## REQUIRED ACTION
Beginning at the line containing "color: #b91c1c ->" in the material below and ending at the line containing "none -> <div><span>Sofa", return each line exactly and add nothing.

## TASK INPUTS
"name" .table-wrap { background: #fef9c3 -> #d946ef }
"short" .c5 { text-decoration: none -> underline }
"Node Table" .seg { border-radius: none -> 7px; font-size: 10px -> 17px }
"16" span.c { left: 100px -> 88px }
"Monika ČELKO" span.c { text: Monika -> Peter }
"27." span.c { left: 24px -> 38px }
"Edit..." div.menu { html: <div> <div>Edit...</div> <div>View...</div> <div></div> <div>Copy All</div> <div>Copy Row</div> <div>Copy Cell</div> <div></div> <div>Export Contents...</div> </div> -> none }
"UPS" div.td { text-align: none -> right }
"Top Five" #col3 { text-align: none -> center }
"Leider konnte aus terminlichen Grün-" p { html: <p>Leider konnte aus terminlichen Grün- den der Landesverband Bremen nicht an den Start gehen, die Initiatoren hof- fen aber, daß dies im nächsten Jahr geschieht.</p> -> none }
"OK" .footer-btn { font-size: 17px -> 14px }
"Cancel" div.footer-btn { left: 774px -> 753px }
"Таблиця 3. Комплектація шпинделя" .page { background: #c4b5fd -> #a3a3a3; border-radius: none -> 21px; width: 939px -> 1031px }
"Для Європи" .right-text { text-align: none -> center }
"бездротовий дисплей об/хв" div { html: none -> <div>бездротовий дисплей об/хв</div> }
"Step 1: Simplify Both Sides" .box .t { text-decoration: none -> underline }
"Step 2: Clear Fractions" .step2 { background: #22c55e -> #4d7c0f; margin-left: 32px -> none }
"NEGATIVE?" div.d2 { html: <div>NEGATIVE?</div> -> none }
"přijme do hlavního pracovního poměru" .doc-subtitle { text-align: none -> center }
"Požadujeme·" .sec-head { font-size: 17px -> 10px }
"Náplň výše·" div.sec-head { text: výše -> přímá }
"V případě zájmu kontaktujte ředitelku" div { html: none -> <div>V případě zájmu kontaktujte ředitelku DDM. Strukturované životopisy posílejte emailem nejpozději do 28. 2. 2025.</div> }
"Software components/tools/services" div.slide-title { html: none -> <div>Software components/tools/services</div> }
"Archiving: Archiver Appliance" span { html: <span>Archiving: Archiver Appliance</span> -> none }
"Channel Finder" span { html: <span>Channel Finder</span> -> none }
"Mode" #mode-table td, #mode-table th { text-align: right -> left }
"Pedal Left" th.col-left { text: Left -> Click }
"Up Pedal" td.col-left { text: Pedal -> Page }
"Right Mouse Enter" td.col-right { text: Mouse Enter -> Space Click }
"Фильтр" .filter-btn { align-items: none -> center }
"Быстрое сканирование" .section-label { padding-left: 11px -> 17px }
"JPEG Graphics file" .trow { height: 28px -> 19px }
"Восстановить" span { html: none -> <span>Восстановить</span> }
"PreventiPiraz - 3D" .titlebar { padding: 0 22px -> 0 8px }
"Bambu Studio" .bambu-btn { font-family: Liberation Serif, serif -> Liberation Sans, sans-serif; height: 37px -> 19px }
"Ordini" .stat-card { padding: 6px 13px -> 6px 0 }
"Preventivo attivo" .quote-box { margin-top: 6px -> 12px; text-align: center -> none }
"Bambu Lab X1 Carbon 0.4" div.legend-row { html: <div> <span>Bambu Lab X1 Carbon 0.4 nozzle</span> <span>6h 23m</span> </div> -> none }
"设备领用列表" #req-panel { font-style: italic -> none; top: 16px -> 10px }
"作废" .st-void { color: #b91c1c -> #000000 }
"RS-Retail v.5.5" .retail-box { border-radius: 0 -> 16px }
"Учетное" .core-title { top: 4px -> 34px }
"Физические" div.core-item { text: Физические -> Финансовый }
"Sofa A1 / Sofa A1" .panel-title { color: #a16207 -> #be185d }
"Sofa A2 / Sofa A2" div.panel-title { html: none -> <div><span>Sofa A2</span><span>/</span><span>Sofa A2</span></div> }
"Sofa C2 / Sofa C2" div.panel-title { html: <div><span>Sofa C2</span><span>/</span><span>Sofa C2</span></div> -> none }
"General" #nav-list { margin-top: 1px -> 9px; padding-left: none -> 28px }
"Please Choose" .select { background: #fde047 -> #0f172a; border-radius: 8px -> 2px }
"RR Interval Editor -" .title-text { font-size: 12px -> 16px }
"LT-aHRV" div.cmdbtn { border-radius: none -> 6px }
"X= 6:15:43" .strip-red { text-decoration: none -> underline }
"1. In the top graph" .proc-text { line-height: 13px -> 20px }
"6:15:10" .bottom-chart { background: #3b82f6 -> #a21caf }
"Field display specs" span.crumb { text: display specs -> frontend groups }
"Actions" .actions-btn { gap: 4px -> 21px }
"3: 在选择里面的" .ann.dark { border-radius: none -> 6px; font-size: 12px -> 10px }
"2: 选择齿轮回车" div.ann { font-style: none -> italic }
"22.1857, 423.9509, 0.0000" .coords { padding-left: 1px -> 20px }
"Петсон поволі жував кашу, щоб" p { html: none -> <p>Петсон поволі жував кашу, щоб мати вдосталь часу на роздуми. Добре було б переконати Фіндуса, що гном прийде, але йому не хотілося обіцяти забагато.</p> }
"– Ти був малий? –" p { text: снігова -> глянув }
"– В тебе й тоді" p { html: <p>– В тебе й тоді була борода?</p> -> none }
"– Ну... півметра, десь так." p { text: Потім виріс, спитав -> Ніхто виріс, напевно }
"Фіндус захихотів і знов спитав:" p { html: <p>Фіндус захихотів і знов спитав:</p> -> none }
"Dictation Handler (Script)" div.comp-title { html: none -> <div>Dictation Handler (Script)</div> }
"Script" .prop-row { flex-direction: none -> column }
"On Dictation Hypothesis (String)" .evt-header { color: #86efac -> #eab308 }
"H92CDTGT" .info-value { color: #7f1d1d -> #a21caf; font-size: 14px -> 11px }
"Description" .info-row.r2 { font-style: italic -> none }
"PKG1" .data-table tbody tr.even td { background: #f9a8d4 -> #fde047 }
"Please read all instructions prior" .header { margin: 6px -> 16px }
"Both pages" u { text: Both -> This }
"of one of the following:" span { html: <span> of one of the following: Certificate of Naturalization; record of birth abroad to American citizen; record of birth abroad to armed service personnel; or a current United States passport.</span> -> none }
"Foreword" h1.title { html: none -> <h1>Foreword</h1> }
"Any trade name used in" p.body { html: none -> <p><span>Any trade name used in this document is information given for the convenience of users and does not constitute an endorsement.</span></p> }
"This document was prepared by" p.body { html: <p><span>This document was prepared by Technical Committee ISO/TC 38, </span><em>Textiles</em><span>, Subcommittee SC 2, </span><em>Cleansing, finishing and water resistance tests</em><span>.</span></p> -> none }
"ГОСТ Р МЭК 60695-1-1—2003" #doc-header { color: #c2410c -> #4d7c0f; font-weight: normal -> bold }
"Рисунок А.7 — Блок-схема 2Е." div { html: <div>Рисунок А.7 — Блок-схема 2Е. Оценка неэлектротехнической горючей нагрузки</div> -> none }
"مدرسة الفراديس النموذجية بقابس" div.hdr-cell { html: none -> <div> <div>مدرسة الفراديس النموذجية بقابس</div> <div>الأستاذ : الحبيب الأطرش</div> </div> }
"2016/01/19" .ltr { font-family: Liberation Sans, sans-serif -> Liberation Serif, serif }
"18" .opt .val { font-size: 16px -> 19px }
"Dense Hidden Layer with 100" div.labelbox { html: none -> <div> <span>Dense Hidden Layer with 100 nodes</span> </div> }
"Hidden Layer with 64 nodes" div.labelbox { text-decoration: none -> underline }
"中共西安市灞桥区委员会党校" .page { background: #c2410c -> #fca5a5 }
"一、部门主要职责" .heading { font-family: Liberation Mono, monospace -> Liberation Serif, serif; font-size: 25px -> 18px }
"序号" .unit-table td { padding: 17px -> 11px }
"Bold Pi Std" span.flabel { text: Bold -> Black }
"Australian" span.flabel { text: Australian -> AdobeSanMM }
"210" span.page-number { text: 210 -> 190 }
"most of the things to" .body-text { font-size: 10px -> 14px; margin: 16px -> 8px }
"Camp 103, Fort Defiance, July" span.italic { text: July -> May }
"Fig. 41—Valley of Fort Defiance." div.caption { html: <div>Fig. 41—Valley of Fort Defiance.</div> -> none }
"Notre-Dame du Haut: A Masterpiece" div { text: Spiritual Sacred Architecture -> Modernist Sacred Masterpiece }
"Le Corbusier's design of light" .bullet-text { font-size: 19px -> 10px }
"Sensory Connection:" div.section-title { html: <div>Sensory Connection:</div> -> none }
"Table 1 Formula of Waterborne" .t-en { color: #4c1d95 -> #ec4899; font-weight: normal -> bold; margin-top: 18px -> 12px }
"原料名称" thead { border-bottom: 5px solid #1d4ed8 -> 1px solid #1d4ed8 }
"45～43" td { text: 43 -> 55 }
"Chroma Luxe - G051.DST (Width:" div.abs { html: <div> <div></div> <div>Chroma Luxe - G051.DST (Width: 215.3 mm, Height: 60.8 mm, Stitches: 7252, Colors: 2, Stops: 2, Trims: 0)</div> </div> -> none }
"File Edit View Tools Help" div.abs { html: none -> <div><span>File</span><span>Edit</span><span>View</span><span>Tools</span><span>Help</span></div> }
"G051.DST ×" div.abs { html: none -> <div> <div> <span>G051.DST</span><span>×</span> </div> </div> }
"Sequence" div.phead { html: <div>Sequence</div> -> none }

## SOLUTION TO THE PROBLEM
"作废" .st-void { color: #b91c1c -> #000000 }
"RS-Retail v.5.5" .retail-box { border-radius: 0 -> 16px }
"Учетное" .core-title { top: 4px -> 34px }
"Физические" div.core-item { text: Физические -> Финансовый }
"Sofa A1 / Sofa A1" .panel-title { color: #a16207 -> #be185d }
"Sofa A2 / Sofa A2" div.panel-title { html: none -> <div><span>Sofa A2</span><span>/</span><span>Sofa A2</span></div> }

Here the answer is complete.